Click on the Networking icon on the module's main page to bring up the form shown in Figure 42.2.

By default, the server will accept connections made to any of your system's IP addresses. To change this (perhaps because you want it to be only accessible from an internal LAN), select the second radio button in the Listen on address field and enter an IP address into the text box.

If you are running OpenSSH, version 3 or above, this field will instead contain a table in which you can enter multiple addresses and ports. Above it are two radio buttons: All addresses, which if selected tells the server to accept connections to the default port on any IP address, and Entered below, which indicates that the addresses and ports in the table should be used. As is usual with tables in Webmin, this one will always have a single blank row at the bottom for adding a new address and port. If none have been defined yet, it will only contain one blank row. The meanings of the fields in the table's two columns are:

Address In this field you must enter a single IP address or hostname on which the server is listed.

Port If Default is selected in this column, the standard port set in Step 3 will be used. If the second option is selected, the SSH server will listen on the port entered into the text box in the column.

To change the port on which the SSH server listens for connections, edit the Listen on port field. If you do change it, clients will need to specify the new port when connecting. If your system uses OpenSSH version 3 or above, this field only sets the default port, which can be overridden in the Listen on address table.

In the Accept protocols field, check the boxes for the SSH protocol versions that your server should accept. It is generally wise to allow both, so older or newer clients can connect without difficulty. This field only appears if you are running OpenSSH; however, SSH accepts only version 1 or 2 depending on the SSH version you have installed.

If you are running SSH, the Idle timeout field can be used to disconnect clients that have neither sent or received any data for a certain amount of time. Select the second radio button, enter a period of time into the text box, and select the units for that period from the menu. If Default is selected, clients will never be cut off no matter how long they are idle.
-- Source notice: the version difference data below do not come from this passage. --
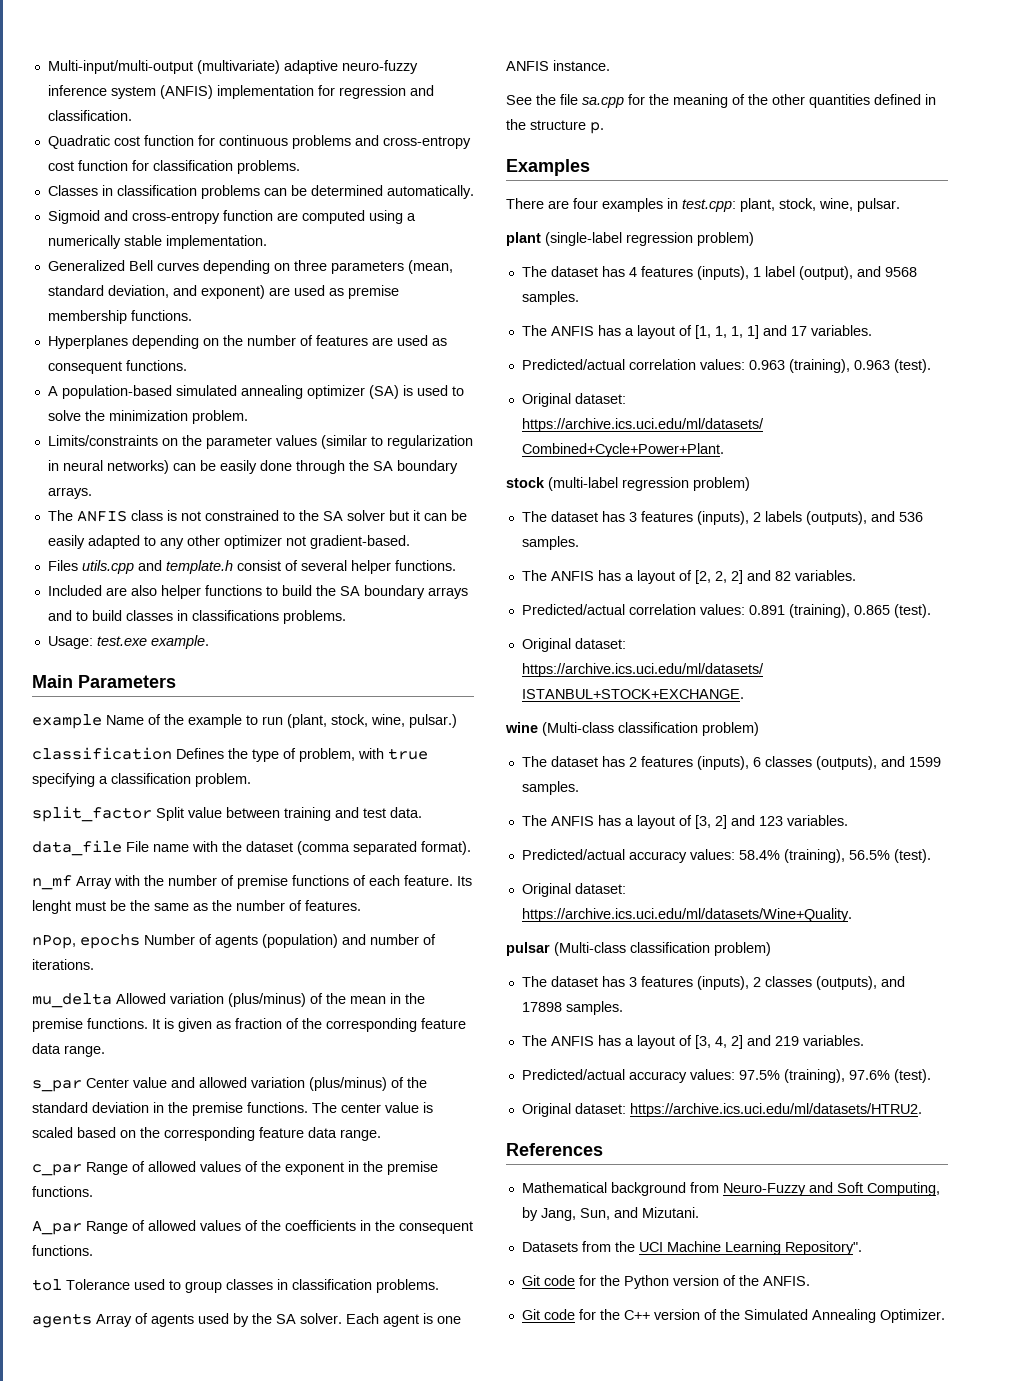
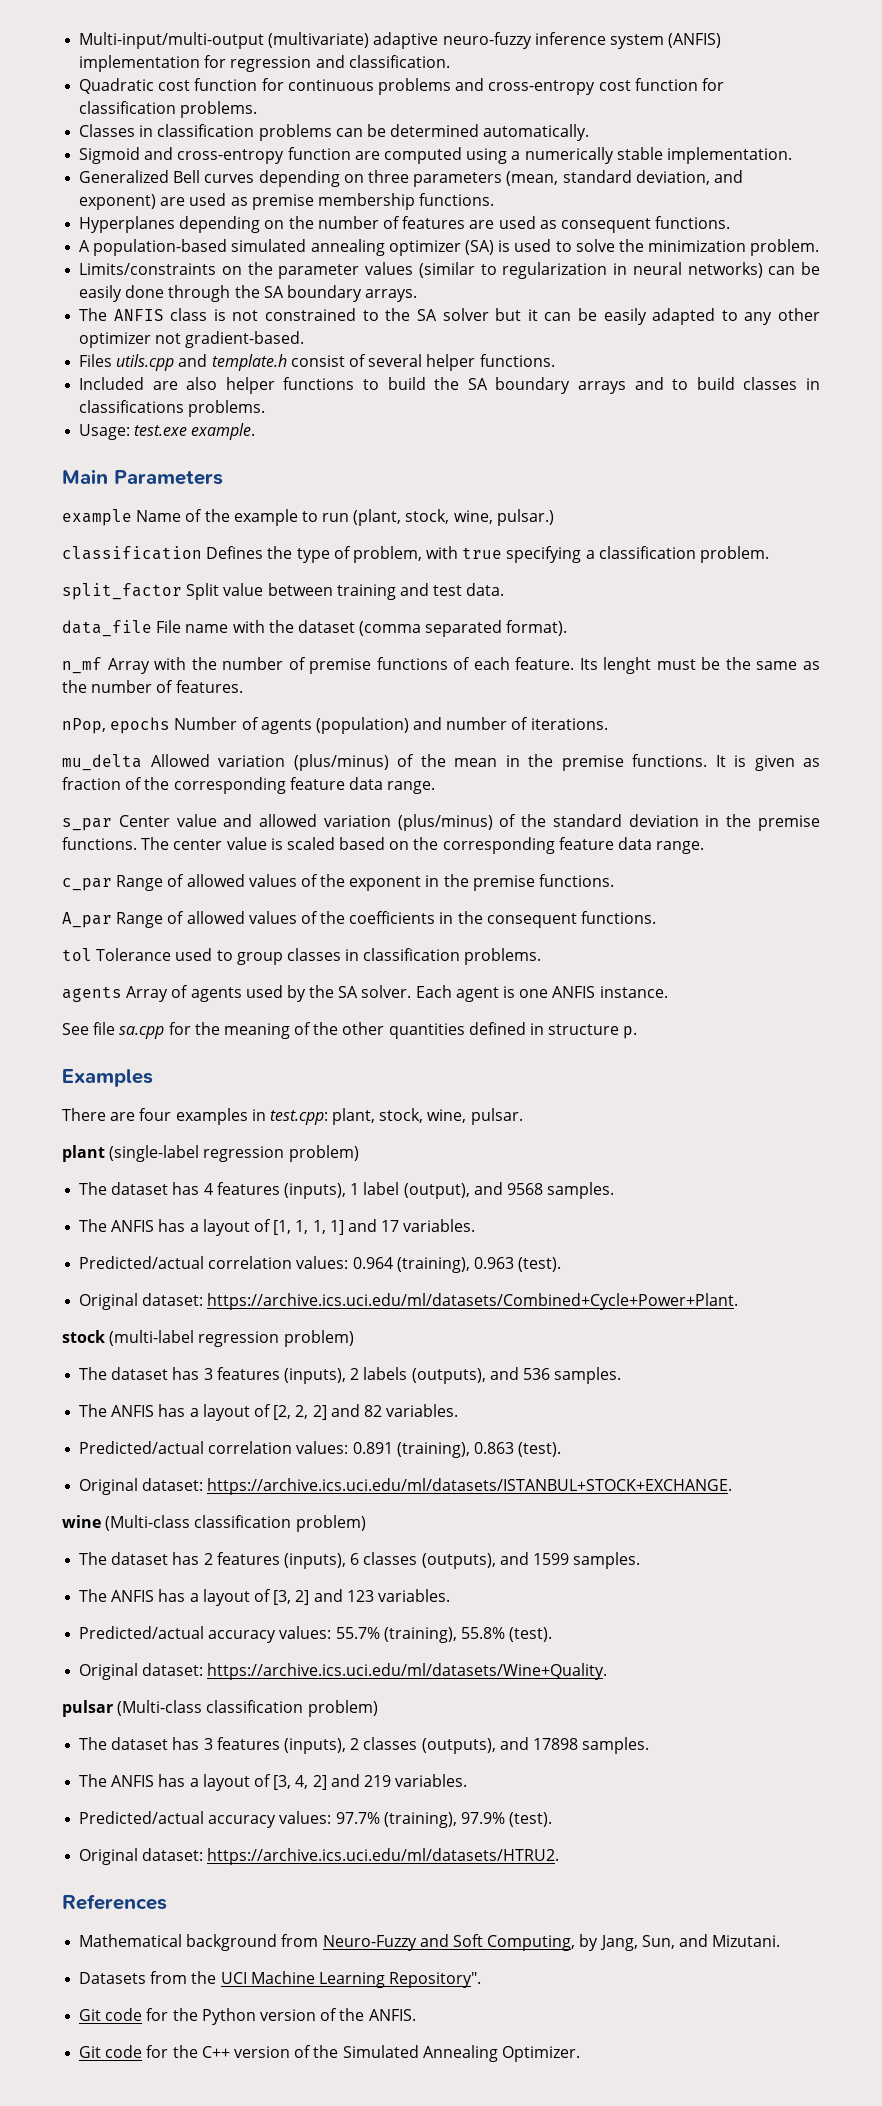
[536,94,556,105] the -> (89, 1029) none
[506,119,526,130] the -> (545, 1029) none
[748,360,785,370] 0.963 -> [352,1257,393,1269] 0.964
[853,605,890,615] 0.865 -> [473,1442,514,1454] 0.863
[738,849,890,863] 58.4% (training), 56.5% -> [335,1627,505,1643] 55.7% (training), 55.8%
[738,1069,890,1083] 97.5% (training), 97.6% -> [335,1812,505,1828] 97.7% (training), 97.9%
On a busy system, this feature can be useful for stopping people from leaving idle SSH sessions open for days at a time, each of which has an associated memory-consuming sshd and shell process.
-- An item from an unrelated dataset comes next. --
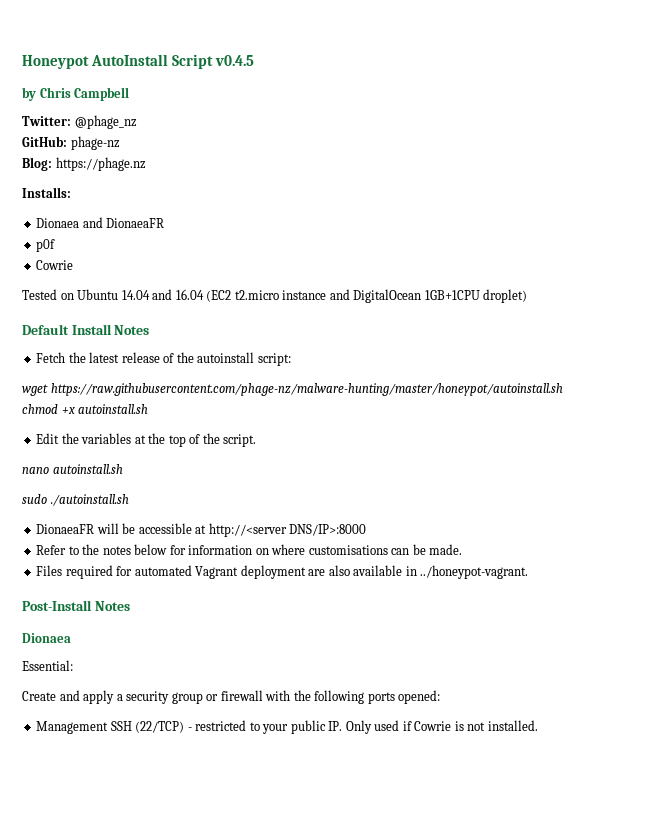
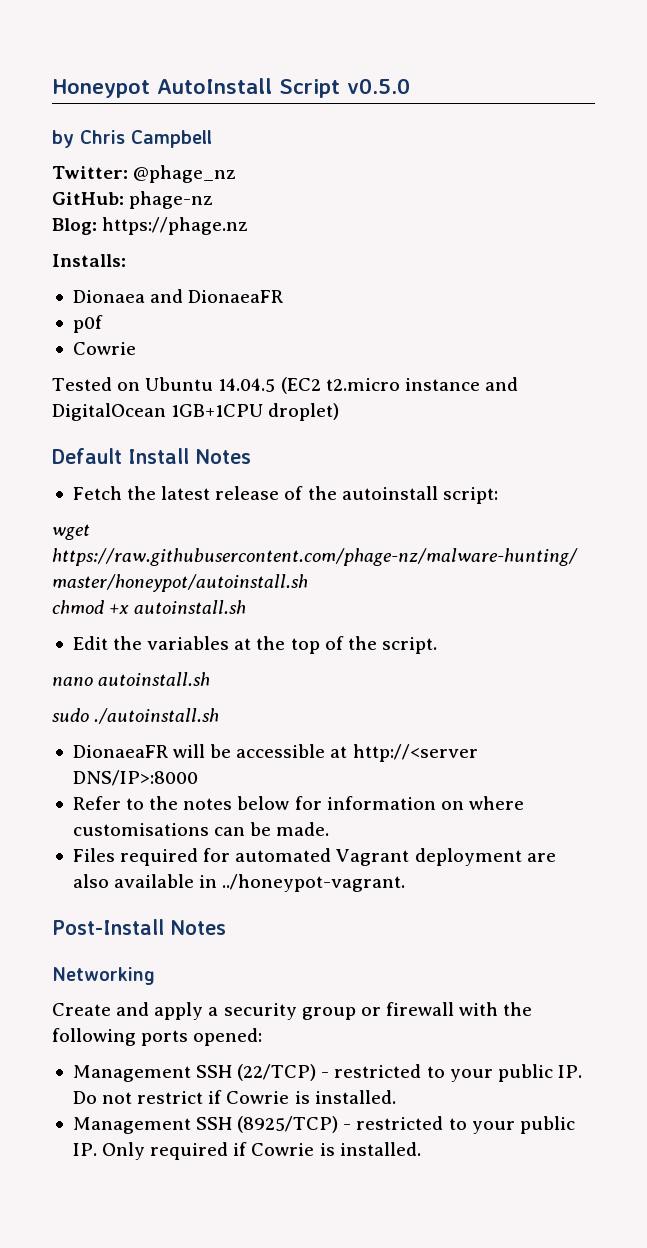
[214,55,254,66] v0.4.5 -> [347,78,410,94] v0.5.0
[121,289,204,300] 14.04 and 16.04 -> [218,378,276,392] 14.04.5
[22,633,71,643] [22,660,73,671] Dionaea // Essential: -> [52,967,155,985] Networking
[345,720,538,734] Only used if Cowrie is not installed. -> [72,1090,396,1104] [72,1116,575,1134] [72,1142,421,1160] Do not restrict if Cowrie is installed. // Management SSH (8925/TCP) - restricted to your public IP. Only required if Cowrie is installed.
To set the SSH server to disconnect clients that shut down or crashed without properly logging out, select Yes in the Disconnect if client has crashed? field. The server will periodically send messages to the client to make sure it is still really running, and close the connection if there is no reply. The only time you would want to choose No is if this extra traffic causes problems on your network, such as the automatic activation of an ISDN or dial-up connection when it is not really necessary.

To configure the amount of time that the server will wait for a client to authenticate after it has connected, change the Time to wait for login field. If Forever is chosen, the server will never disconnect a client no matter how long it takes, which could allow an attacker to overload your system by making lots of SSH connections that do nothing.

One of the SSH protocol's more interesting features is its support for port forwarding, which allows clients to access ports on the server's network that they could not ordinarily. Even though this is very useful for users, you might consider it a security risk as it allows anyone who can make an SSH effectively bypass IP address restrictions on internal servers. To turn off this feature, change the Allow TCP forwarding? field to No.

This field only appears if you are running SSH version 2 or above or OpenSSH.

A related field is Allow connection to forwarded ports?, which determines if hosts other than the server itself are allowed to connect to ports forwarded back to the client. You may want to set this to No to protect client users from attackers who are misusing possibly insecure forwarded connections back to the client's network. It only appears, however, if your system runs OpenSSH version 2 or above.

To have the server look up the hostnames for client addresses and the address for those hostnames, and then block those that do not match, select Yes in the Reverse-validate client IP addresses? field. This is useful if you have hostname-based access controls in place and want to detect attackers using falsified DNS records. This field is only visible if you are running OpenSSH version 2.3 or above.

To save and activate your changes, hit the Save button at the bottom of the page and then Apply Changes back on the module's main page. They will take effect for any new client connections.